#### WORK TASK
The output is the lines below from the one with "[29,1011,868,1211] [image] |" through the one with "[29,1298,892,1509] [image] |", both included, printed exactly and with no other line.
━━━ RECORDS FOR THIS TASK
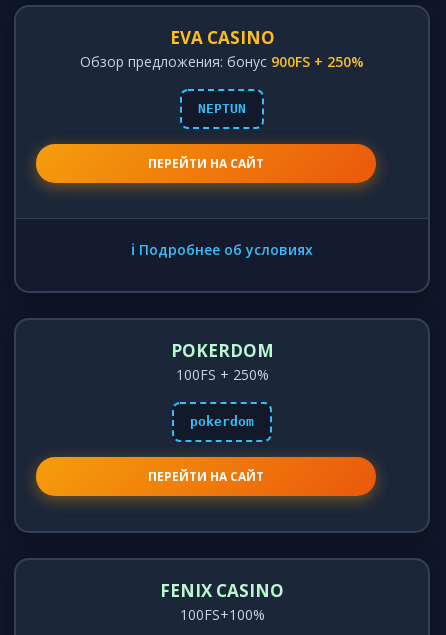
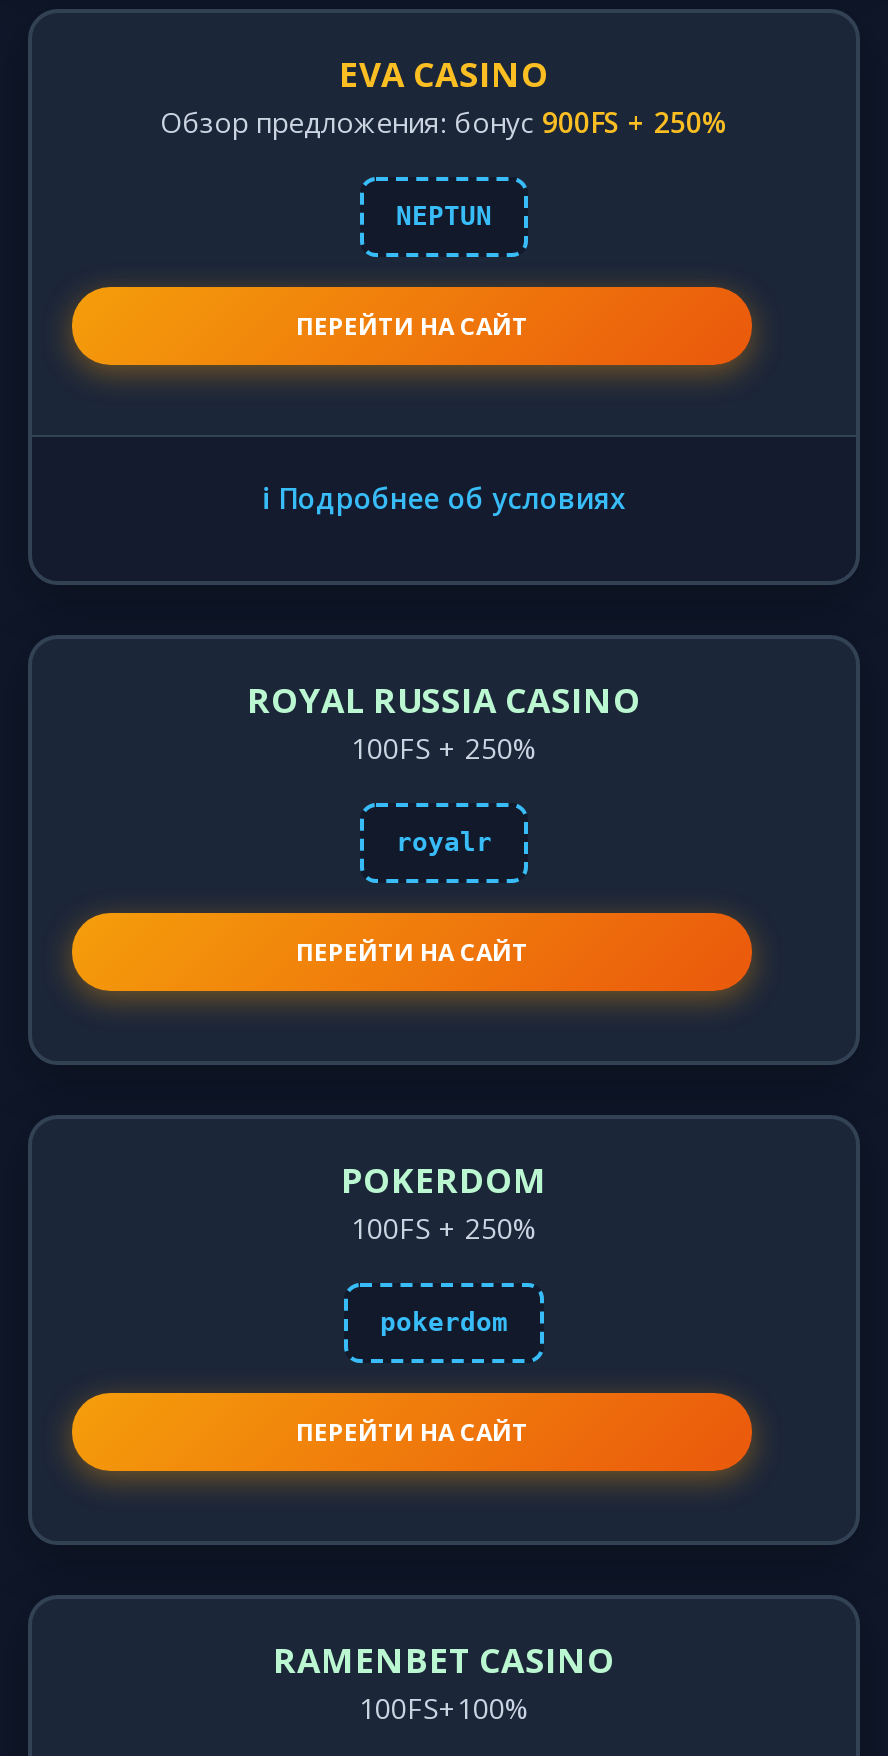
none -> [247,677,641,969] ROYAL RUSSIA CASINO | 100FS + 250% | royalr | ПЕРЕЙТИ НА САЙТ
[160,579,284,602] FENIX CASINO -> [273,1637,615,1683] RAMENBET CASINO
━━━━━━
━━━ RECORDS FOR THIS TASK
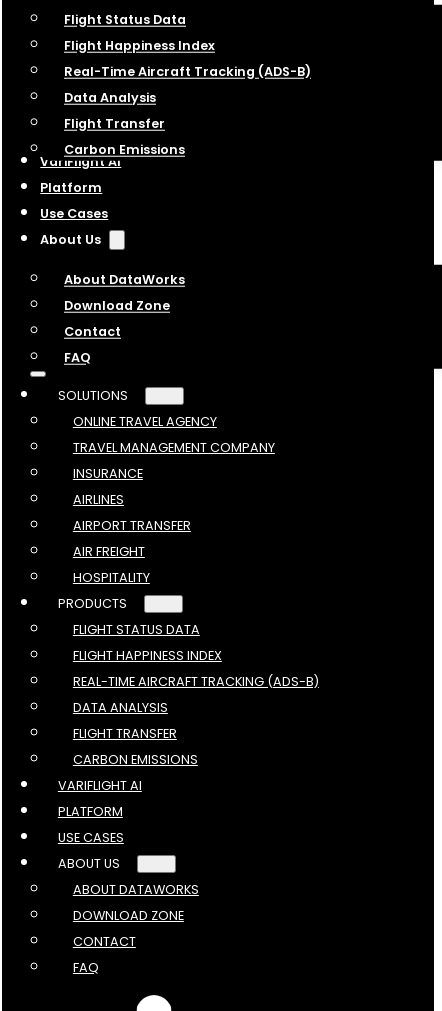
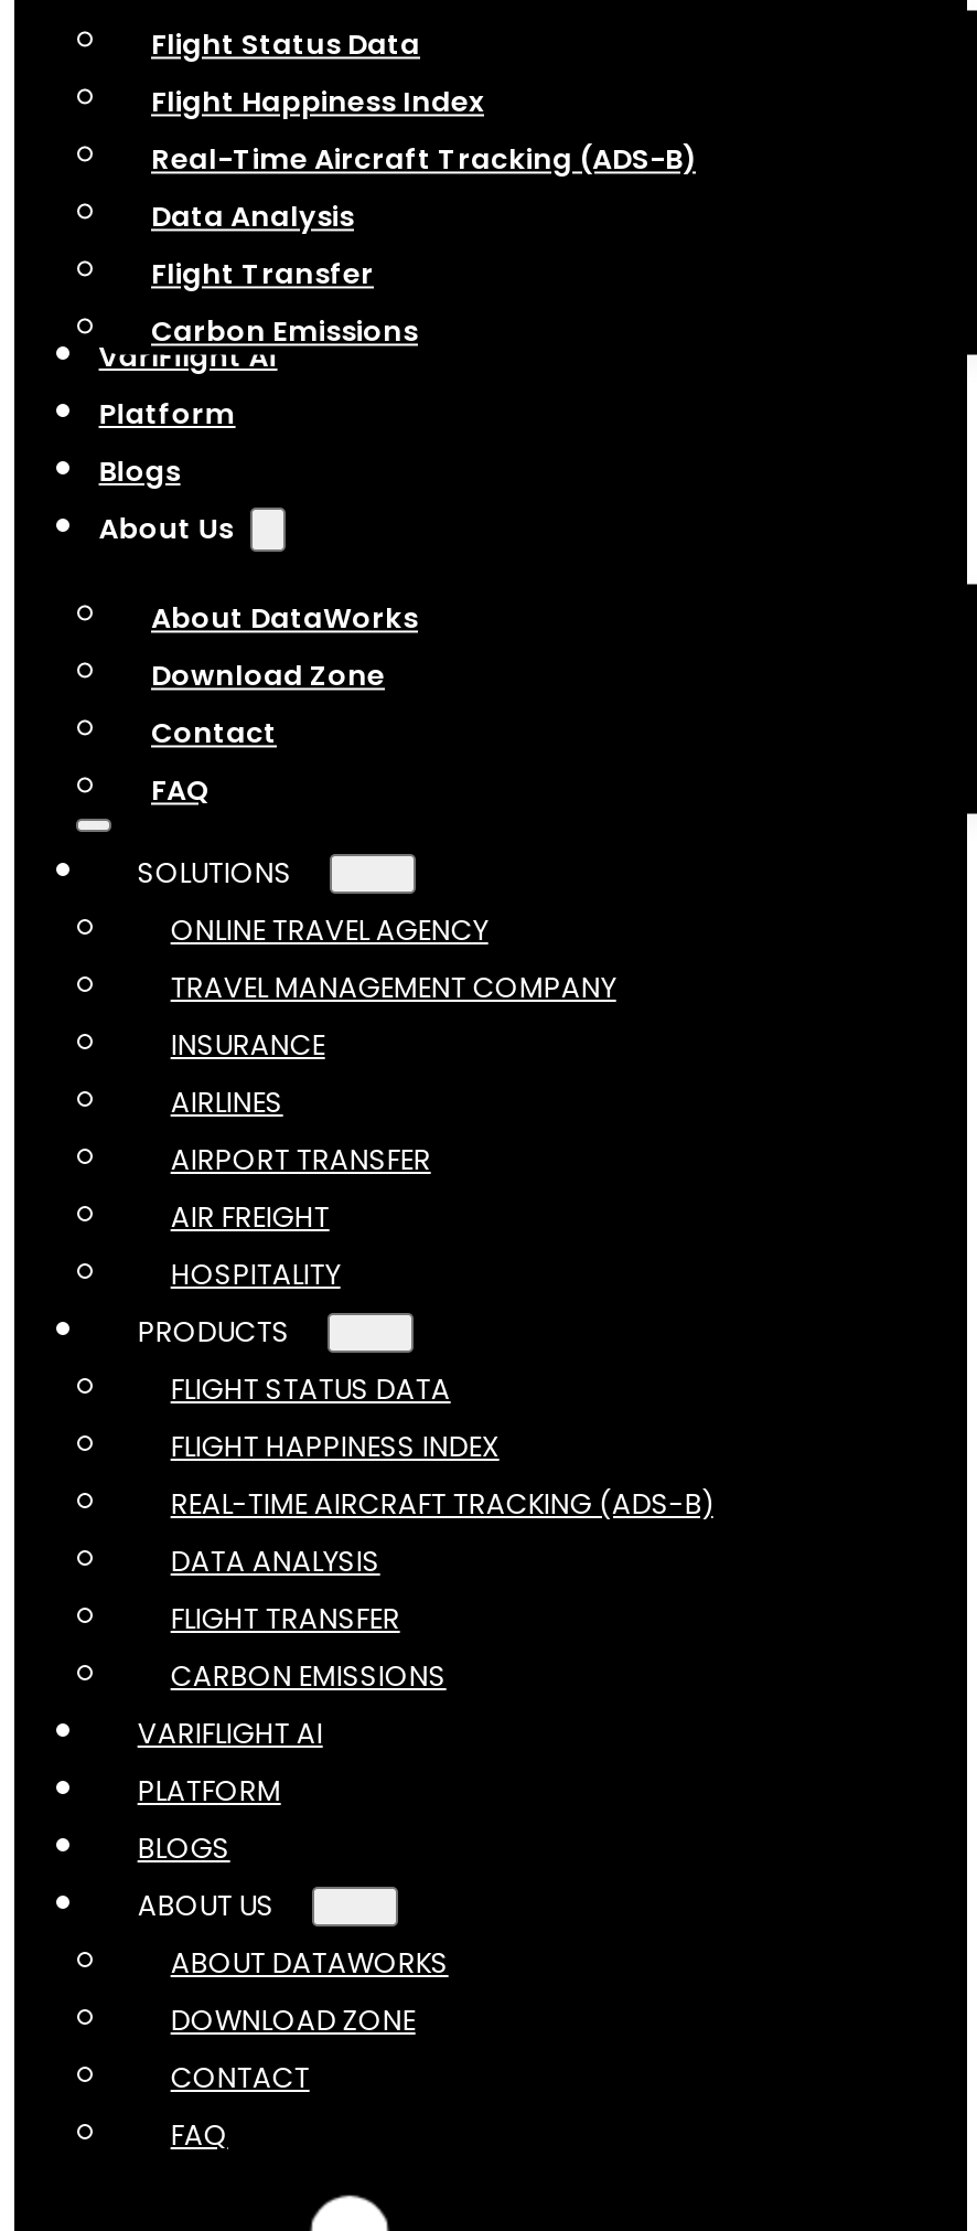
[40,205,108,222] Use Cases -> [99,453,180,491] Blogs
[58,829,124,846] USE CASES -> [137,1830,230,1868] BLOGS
━━━━━━
━━━ RECORDS FOR THIS TASK
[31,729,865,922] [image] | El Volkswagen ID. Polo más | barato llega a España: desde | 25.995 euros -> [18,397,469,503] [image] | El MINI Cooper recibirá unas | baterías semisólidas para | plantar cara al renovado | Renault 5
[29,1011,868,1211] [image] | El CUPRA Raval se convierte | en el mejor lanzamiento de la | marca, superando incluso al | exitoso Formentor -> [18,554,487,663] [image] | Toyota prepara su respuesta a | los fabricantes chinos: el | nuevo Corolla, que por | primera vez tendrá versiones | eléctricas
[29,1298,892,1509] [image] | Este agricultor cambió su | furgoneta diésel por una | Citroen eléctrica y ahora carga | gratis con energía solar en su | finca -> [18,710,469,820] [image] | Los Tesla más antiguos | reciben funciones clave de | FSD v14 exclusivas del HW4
━━━━━━
#### ANSWER BOX
[29,1011,868,1211] [image] | El CUPRA Raval se convierte | en el mejor lanzamiento de la | marca, superando incluso al | exitoso Formentor -> [18,554,487,663] [image] | Toyota prepara su respuesta a | los fabricantes chinos: el | nuevo Corolla, que por | primera vez tendrá versiones | eléctricas
[29,1298,892,1509] [image] | Este agricultor cambió su | furgoneta diésel por una | Citroen eléctrica y ahora carga | gratis con energía solar en su | finca -> [18,710,469,820] [image] | Los Tesla más antiguos | reciben funciones clave de | FSD v14 exclusivas del HW4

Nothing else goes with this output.